However, this tax benefit was time-bound, requiring investors to hold their OZ positions for at least five or seven years before 2026.

Since that’s no longer possible, this tax benefit has expired.

Benefit 3: Get market value basis if you hold for 10 years (Active)

This is the biggest tax break associated with OZs, and thankfully, you still have a few years left to take advantage of this.

Suppose you invest eligible gains in a Qualified Opportunity Fund and hold the position for at least 10 years.

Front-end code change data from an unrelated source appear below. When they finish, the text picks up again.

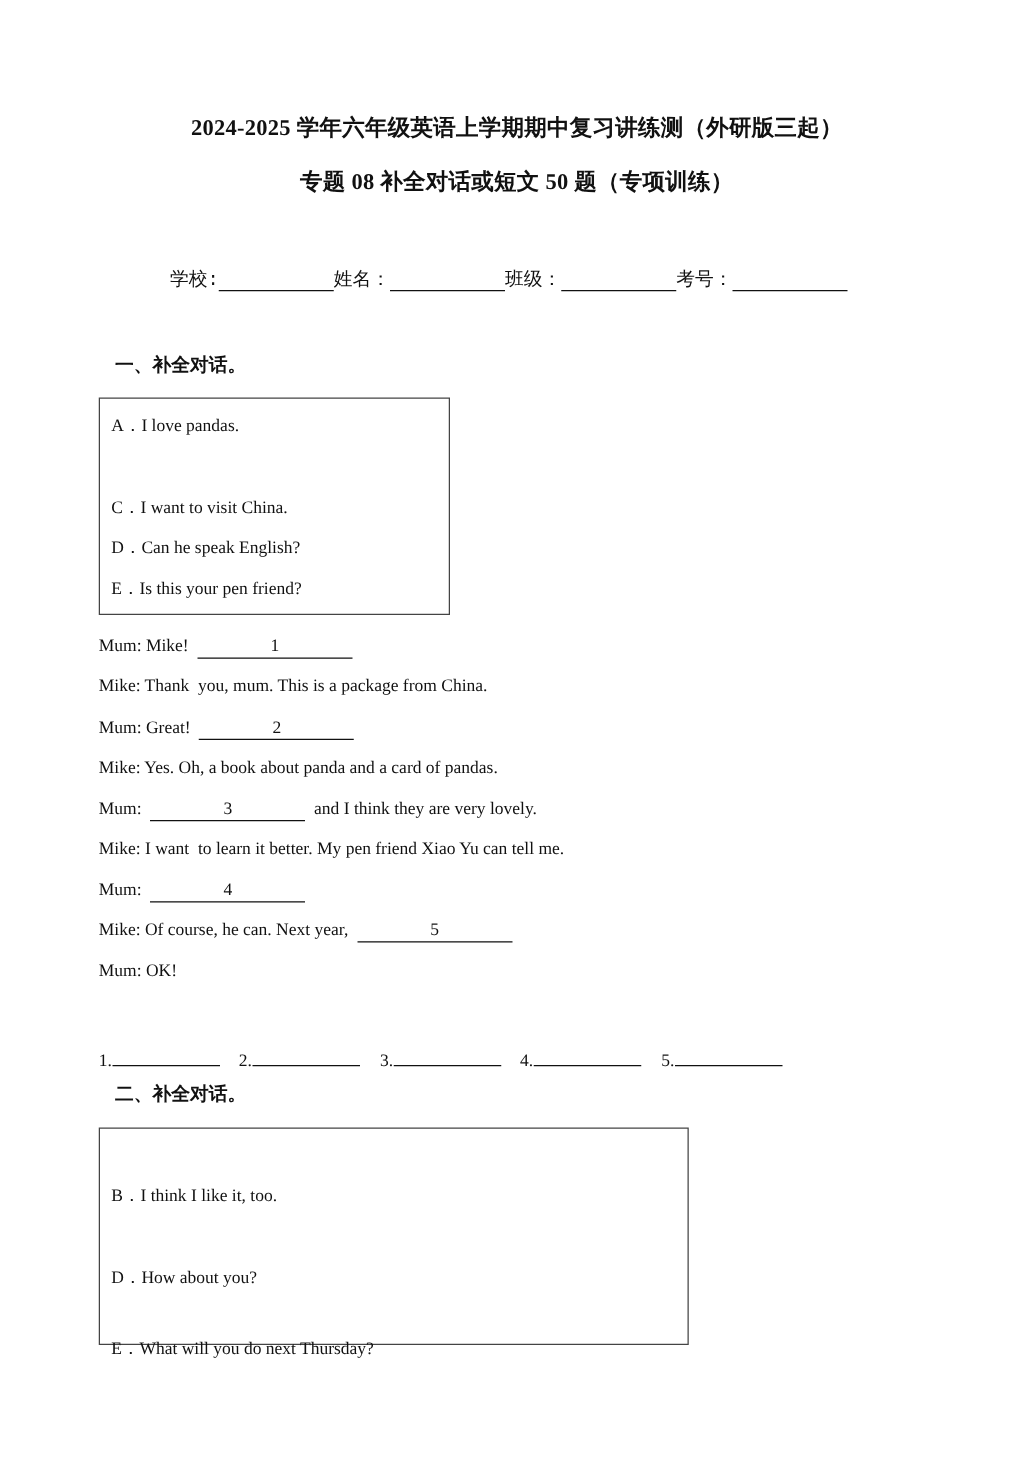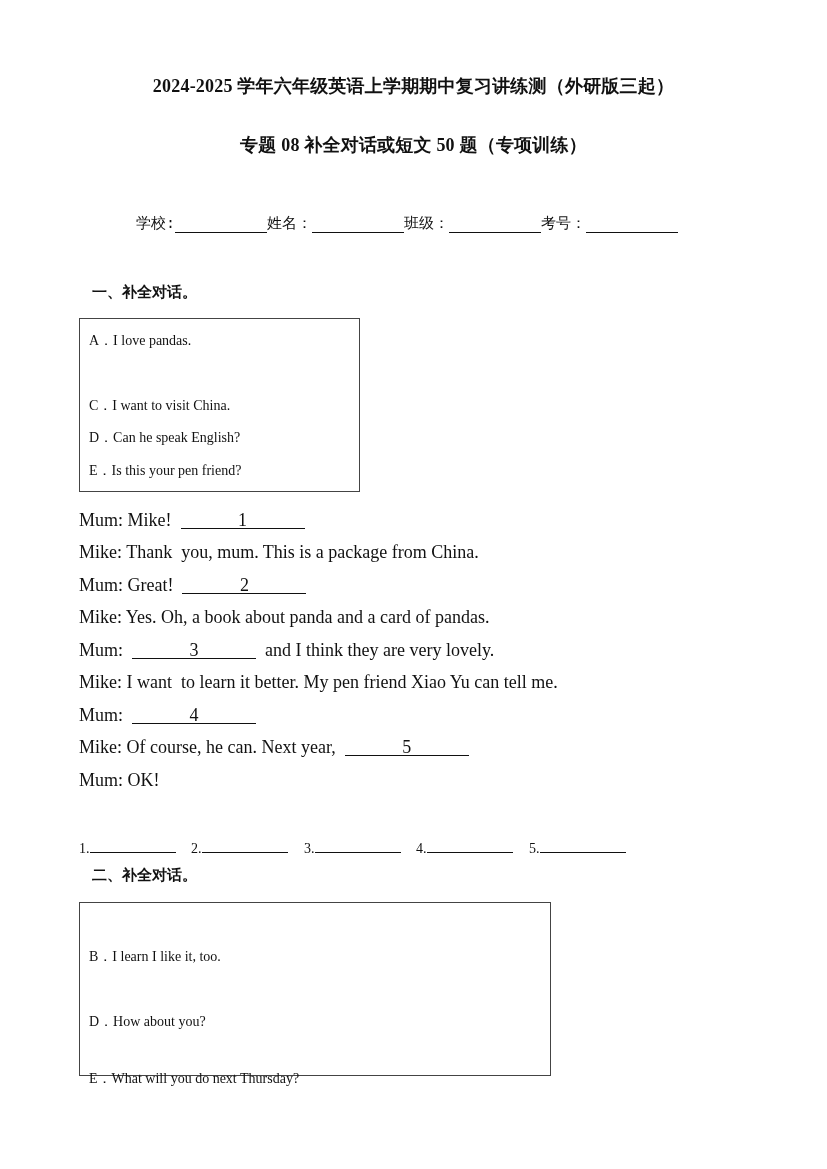"2024-2025 学年六年级英语上学期期中复习讲练测（外研版三起）" .t1 { top: 74px -> 90px }
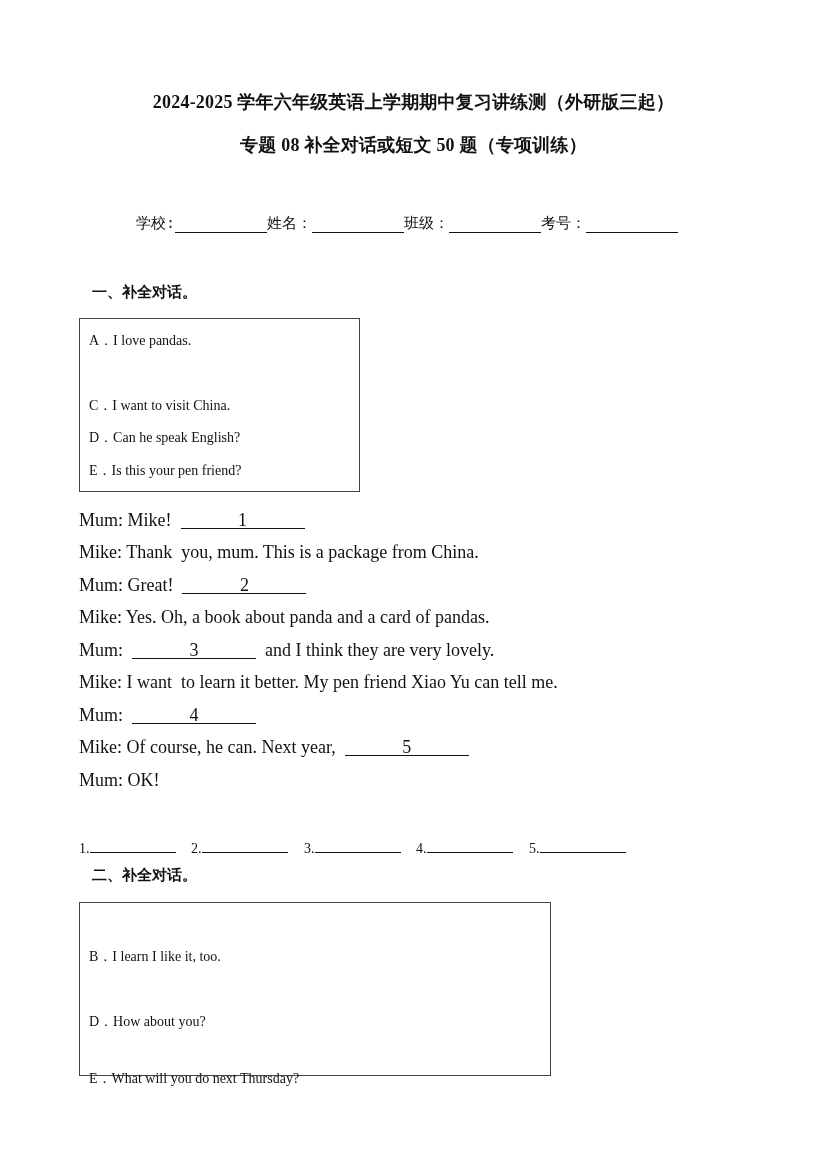"Mum: Mike! 1" .line { font-size: 18px -> 14px }
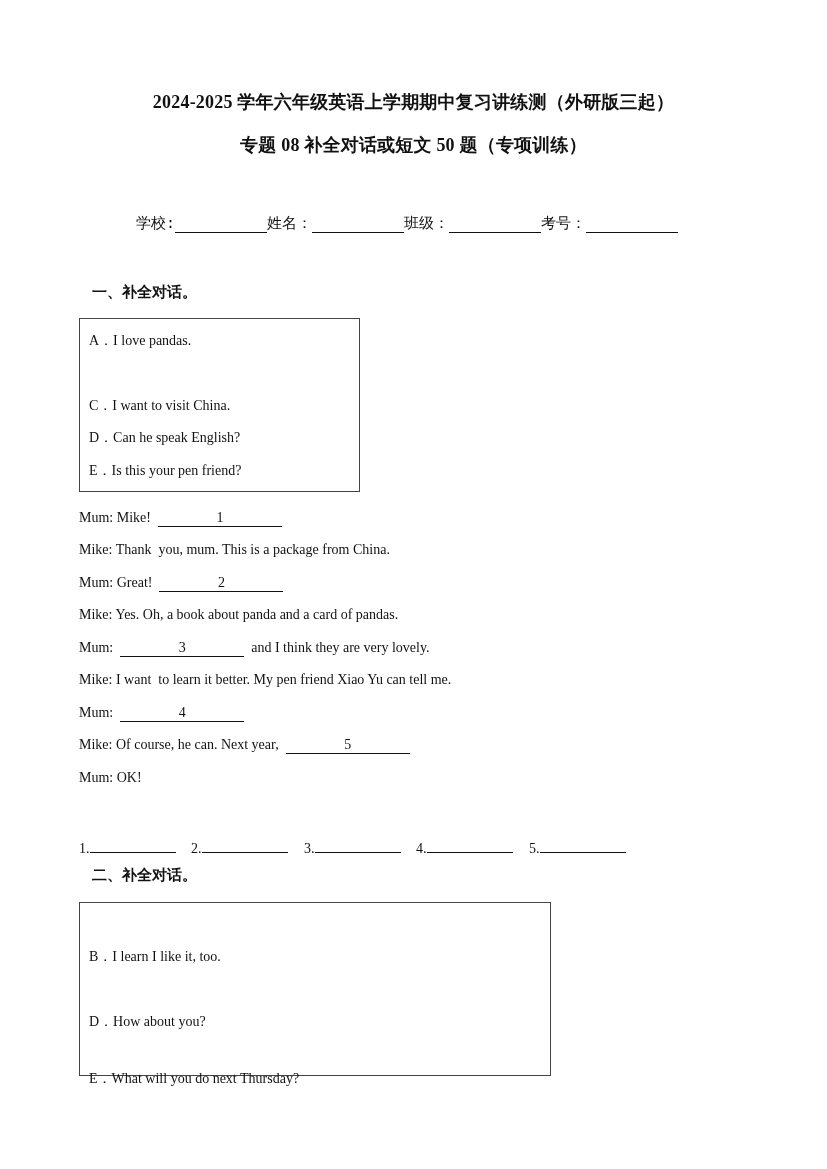"B．I learn I like it," div.opt { text: learn -> think }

In that case, you increase the basis of your position to the fair market value when you go to sell it.

Since capital gains tax is owed on the difference between the sale price and basis, you’ll owe no capital gains tax on the transaction!

This can be extraordinarily lucrative, as it allows you to compound your initial OZ investment for over a decade and owe no tax on the backend.

However, there is a slight catch that isn’t obvious at first glance...

Even if you make an OZ investment today and plan to hold the position for 10 years, you can only defer the initial gains with which you made the investment until 2026.

Sometime around April 2027, you’ll have to pay capital gains taxes on those eligible gains, even though you haven’t sold the position (this is known as phantom income).

Interestingly, some OZ funds are paying a special distribution in 2026 to help investors manage this phantom income tax bill.

Note that the final round of capital gains eligible for OZ investing are those recognizable in 2026. Gains stemming from asset sales in 2027 or beyond are ineligible.

While you still have a few years to invest into an OZ fund eligible for the 10-year tax exclusion benefit, the clock is ticking...

Talk to our friend Robert at Irexa — he'll walk you through your options.

Understanding OZ's special rules

Compared with other tax incentive programs, OZs are designed to be relatively straightforward.

But there are still a few special rules that you need to be aware of if you want to invest in this space.

1) Only capital gains are eligible for tax benefits

Spotting the 10-year tax exclusion benefit of investing in OZs, you might want to invest more in Qualified Opportunity Funds than you have eligible gains available.

While there doesn’t seem to be a rule against investing non-gains cash into OZs, you’ll still owe all the usual taxes on that amount when you sell your position — meaning no 10-year exclusion for you.

2) You have 180 days to make an OZ investment

Once you sell your original asset, you have 180 days to reinvest those capital gains into an OZ fund to be eligible for tax benefits.

In fact, this rule is where the final shot clock on the 10-year benefit comes from.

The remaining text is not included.